- Born: 1786
- Died: 28 June 1817 (aged 30–31)
- Known for: Publications and lectures
- Scientific career
- Fields: Electrics

= George Singer =

English early pioneer of electrical research

George John Singer (1786 – 28 June 1817) was an English early pioneer of electrical research, noted for his publications and for lectures delivered privately and at the Russell Institution.

==Biography==
Singer was the son of Thomas Singer, and the younger brother of Samuel Weller Singer. In early life he was engaged in his mother's business of artificial-flower making. Every spare moment, however, he devoted to scientific study, more particularly to the investigation of electricity and electromagnetism, then little known. He was a friend of and worked with Andrew Crosse, another early electrical pioneer. Singer built, almost unassisted, a large room at the back of his mother's house in Prince's Street, Cavendish Square, where he gave courses of lectures on electricity and kindred subjects. Among his audience were Michael Faraday and Sir Francis Ronalds.

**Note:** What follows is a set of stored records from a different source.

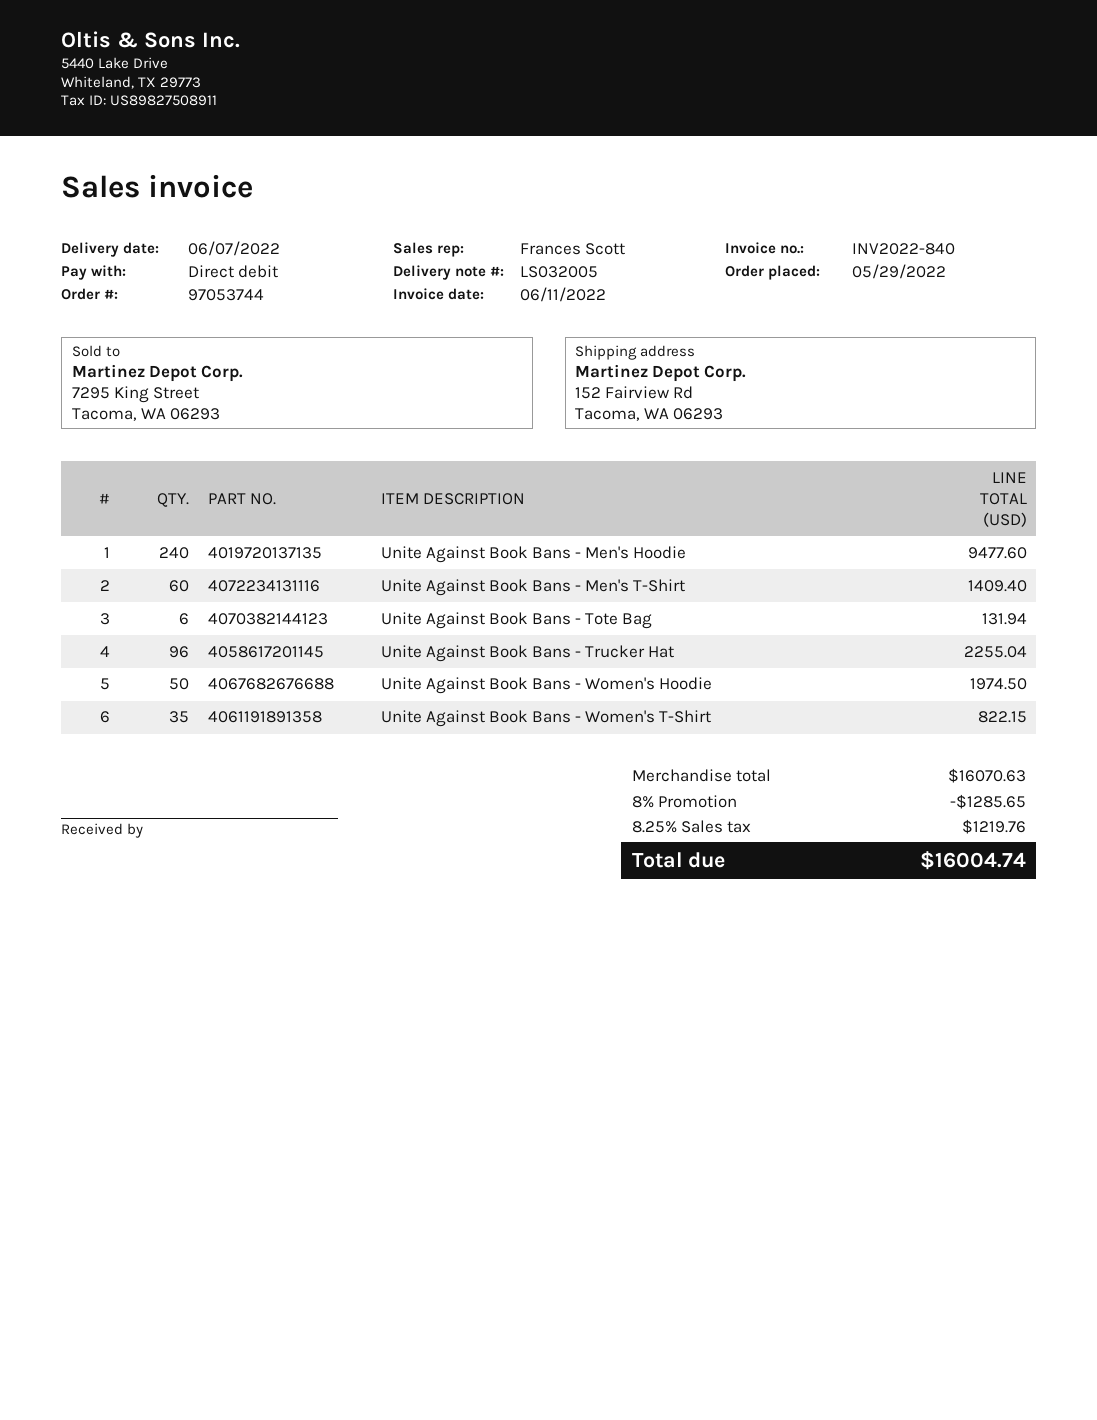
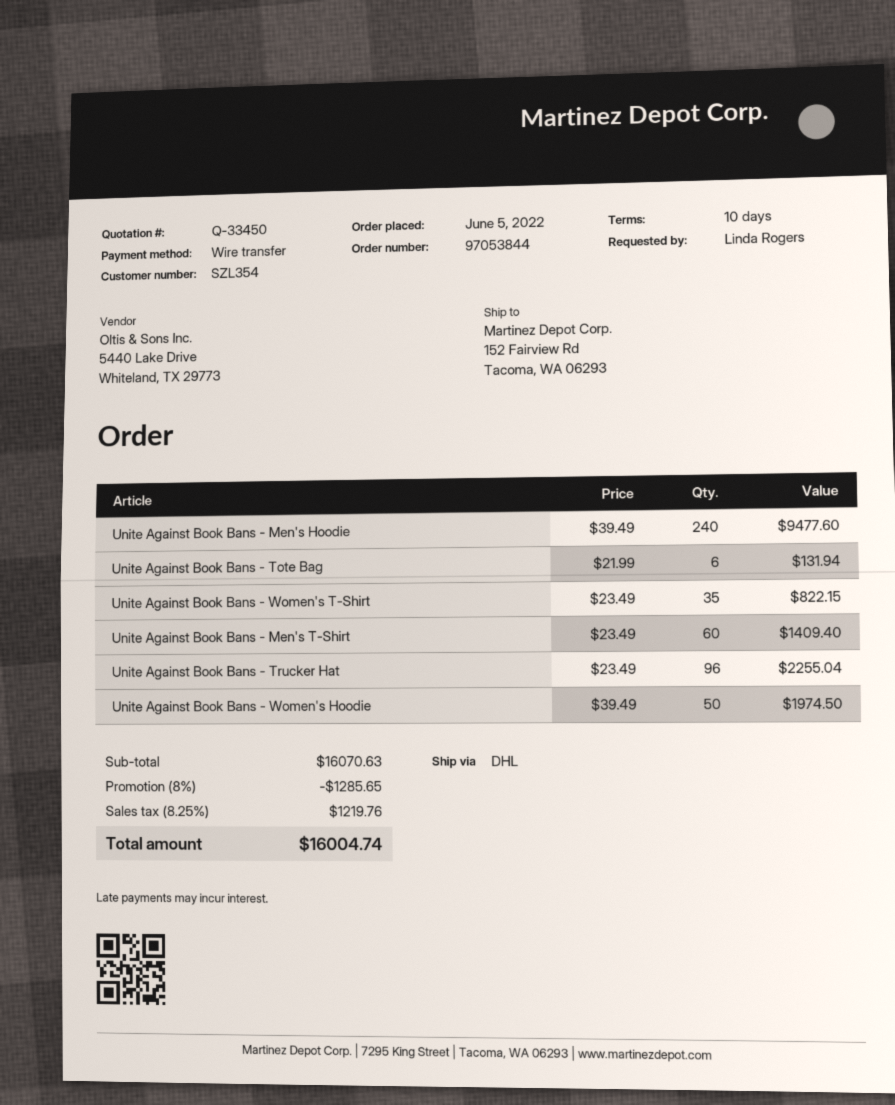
order number: 97053744 -> 97053844
order date: 2022-05-29 -> 2022-06-05
payment method: direct debit -> bank transfer

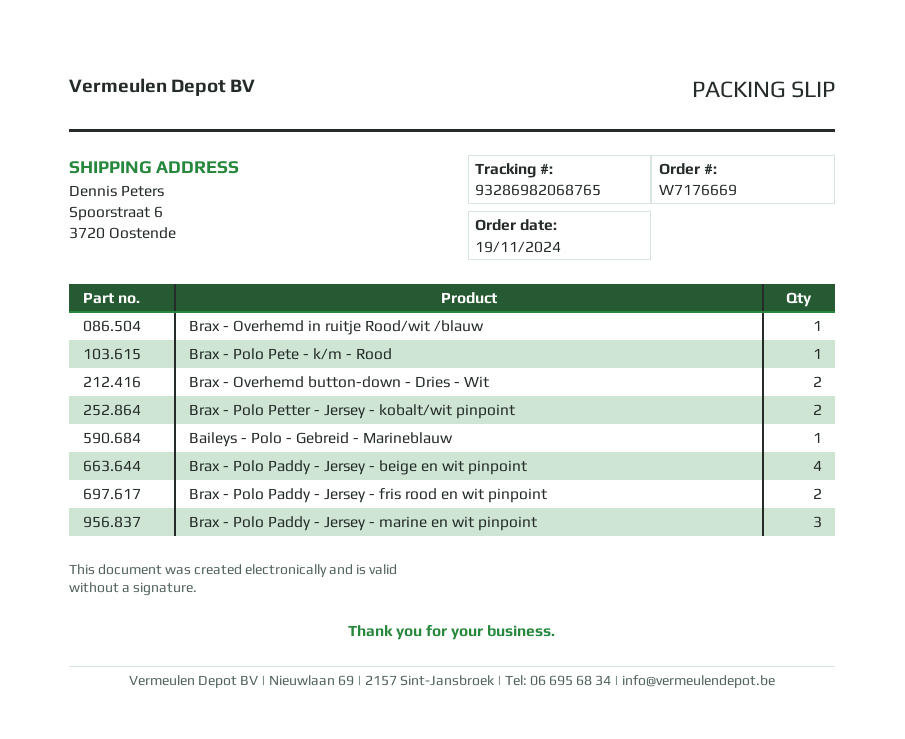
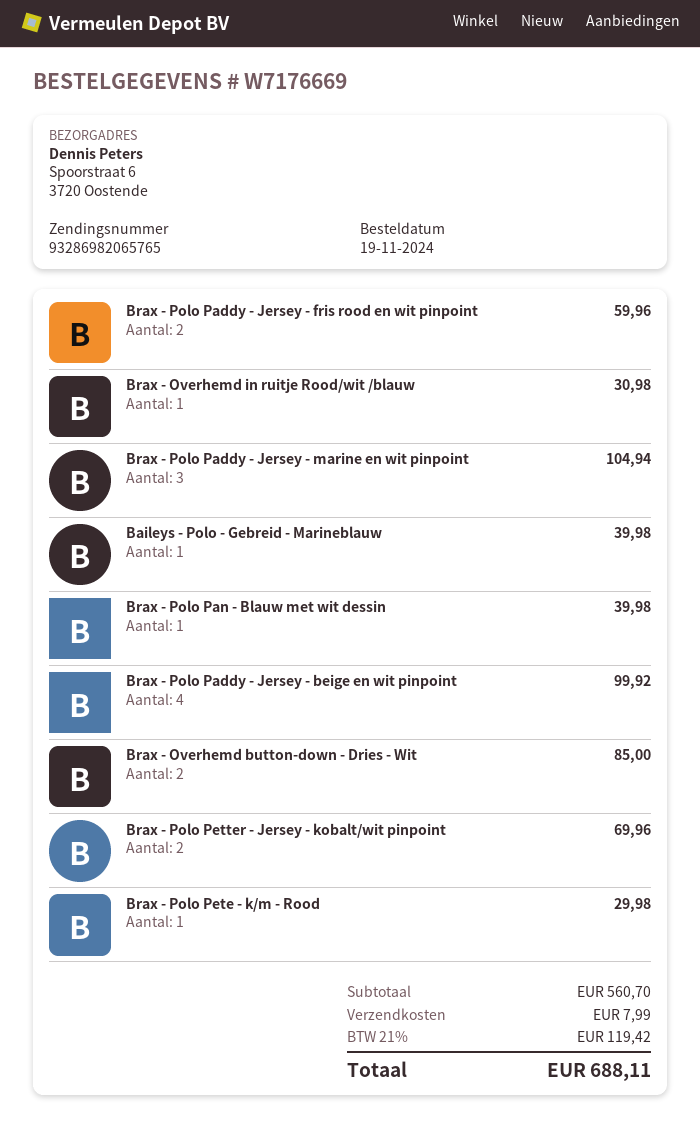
tracking number: 93286982068765 -> 93286982065765
Brax - Polo Pan - Blauw met wit dessin: none -> 1

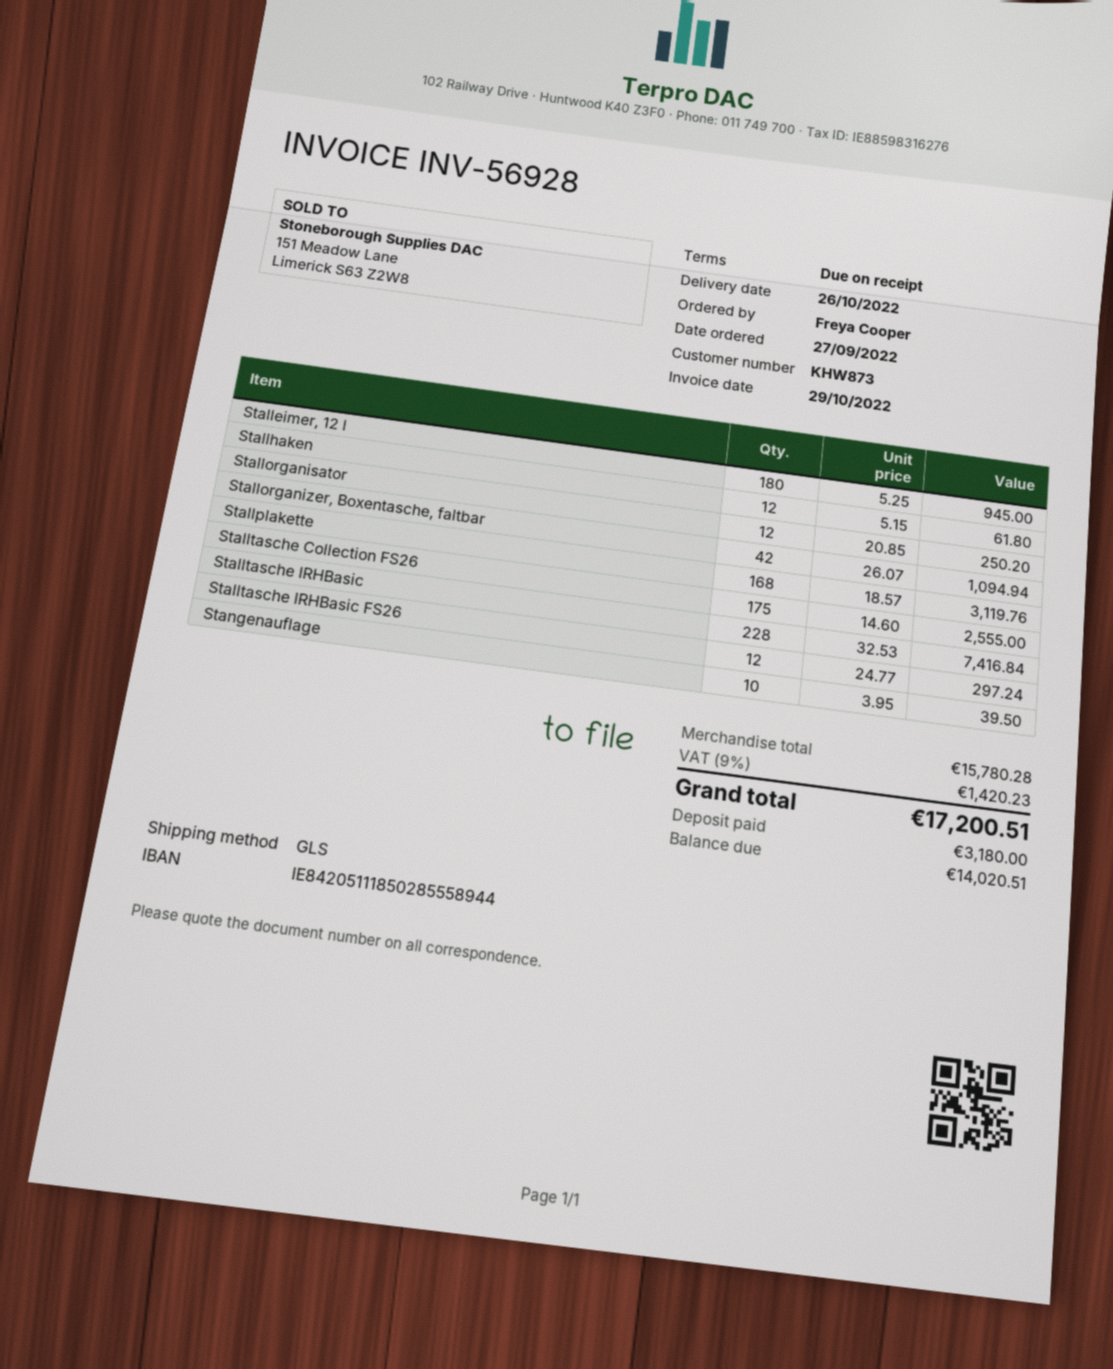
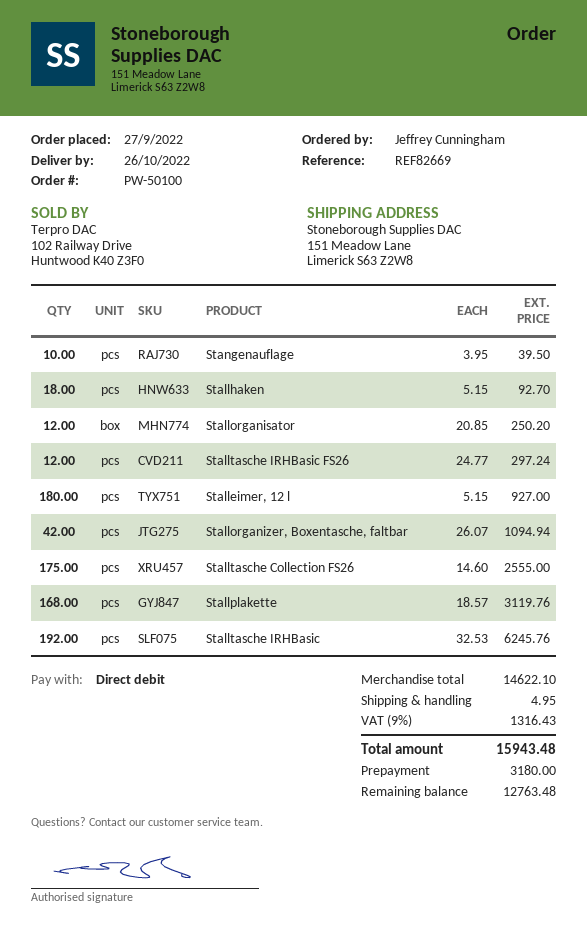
ordered by: Freya Cooper -> Jeffrey Cunningham
Stalleimer, 12 l: 180 x 5.25 = 945.00 -> 180 x 5.15 = 927.00
Stallhaken: 12 x 5.15 = 61.80 -> 18 x 5.15 = 92.70
Stalltasche IRHBasic: 228 x 32.53 = 7416.84 -> 192 x 32.53 = 6245.76
subtotal: 15780.28 -> 14622.10
shipping: none -> 4.95
tax: 9% = 1420.23 -> 9% = 1316.43
total: 17200.51 -> 15943.48
balance: 14020.51 -> 12763.48

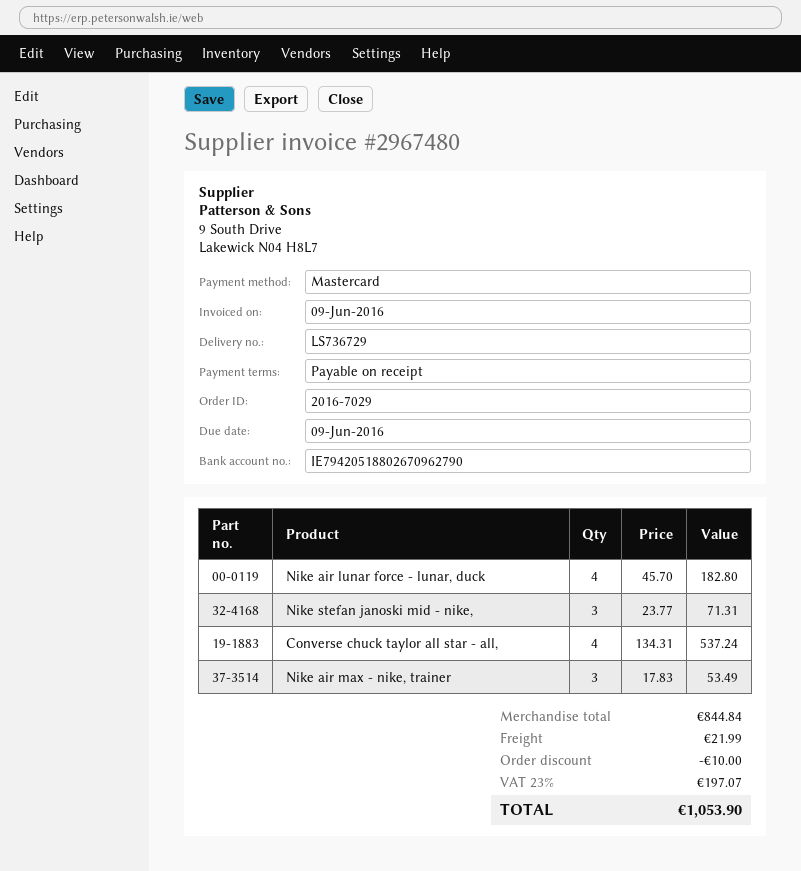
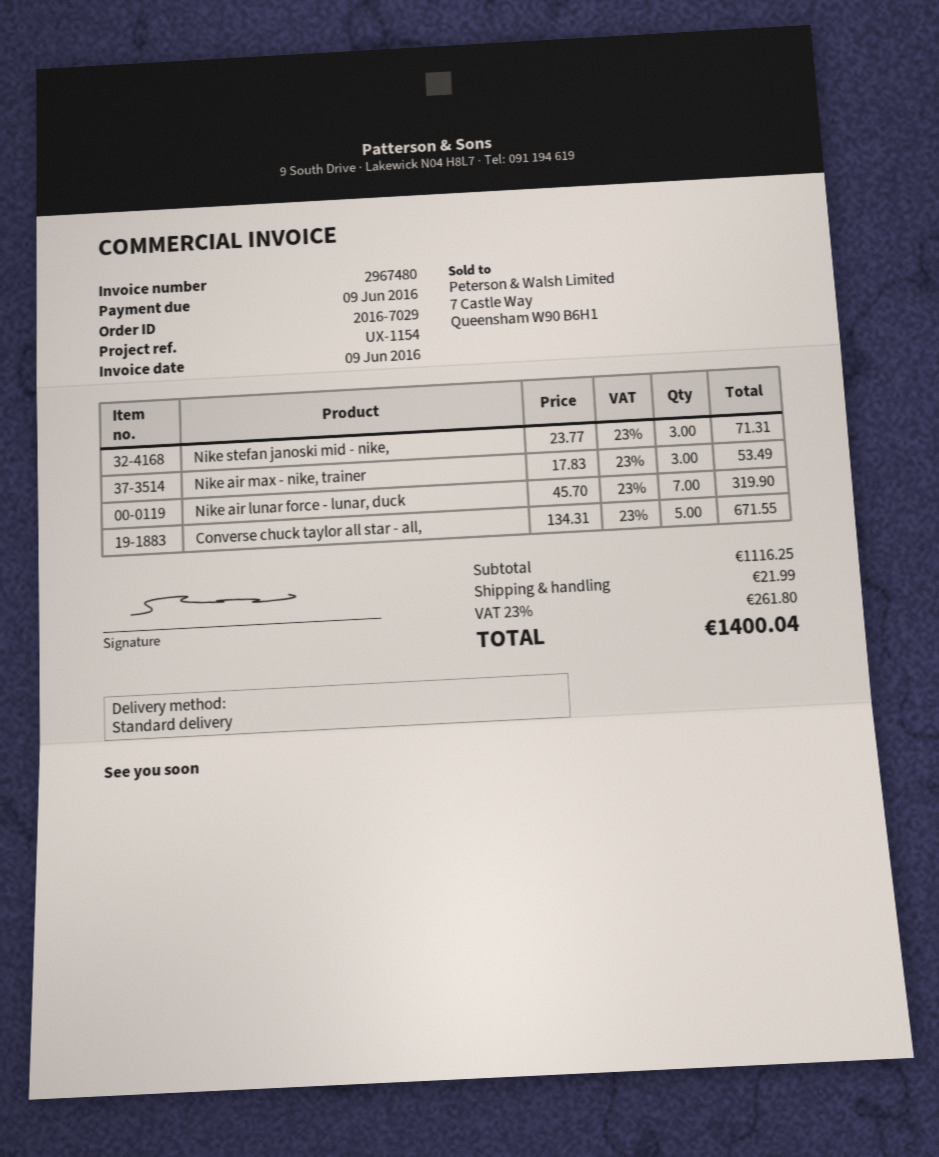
Nike air lunar force - lunar, duck: 4 x 45.70 = 182.80 -> 7 x 45.70 = 319.90
Converse chuck taylor all star - all,: 4 x 134.31 = 537.24 -> 5 x 134.31 = 671.55
subtotal: 844.84 -> 1116.25
discount: 10.00 -> none
tax: 23% = 197.07 -> 23% = 261.80
total: 1053.90 -> 1400.04

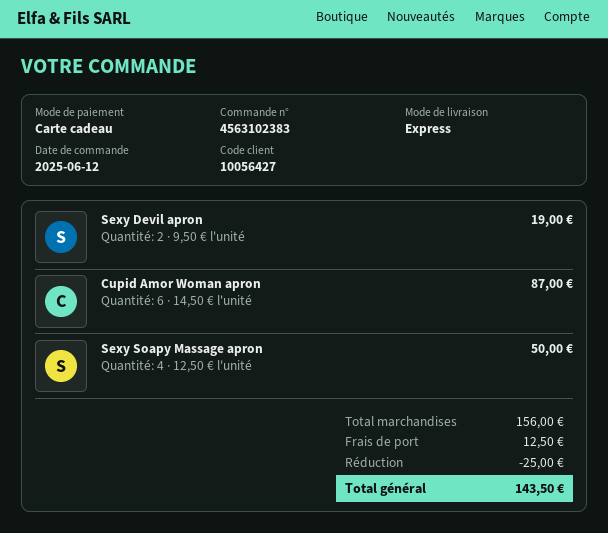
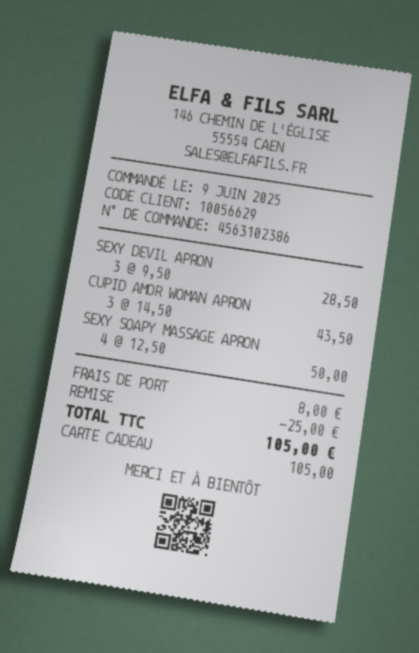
order number: 4563102383 -> 4563102386
order date: 2025-06-12 -> 2025-06-09
customer number: 10056427 -> 10056629
Sexy Devil apron: 2 x 9.50 = 19.00 -> 3 x 9.50 = 28.50
Cupid Amor Woman apron: 6 x 14.50 = 87.00 -> 3 x 14.50 = 43.50
shipping: 12.50 -> 8.00
total: 143.50 -> 105.00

Singer published Elements of Electricity and Electro-chemistry, London, 1814, a work of considerable contemporary importance, which was translated into French (Paris, 1817), into Italian (Milan, 1819), and into German (Breslau, 1819). He also contributed several papers to the Philosophical Magazine from 1813 to 1815, of which a list is given in Ronalds's Catalogue of Books on Electricity, Magnetism, &c.

Singer made almost the whole of his apparatus himself, and introduced several enhancements. He invented an improved gold-leaf electrometer that was used widely for many years. A key feature was a new mode of insulating the wire connected to the leaves through the cap of the bottle, which he announced in 1811 and described in his book. Ronalds later put on record that the idea for the insulation was his.

Singer died, unmarried, of pulmonary tuberculosis, induced by overwork, on 28 June 1817, at his mother's house.

He lived in the Old House now known as Coundon Court Academy.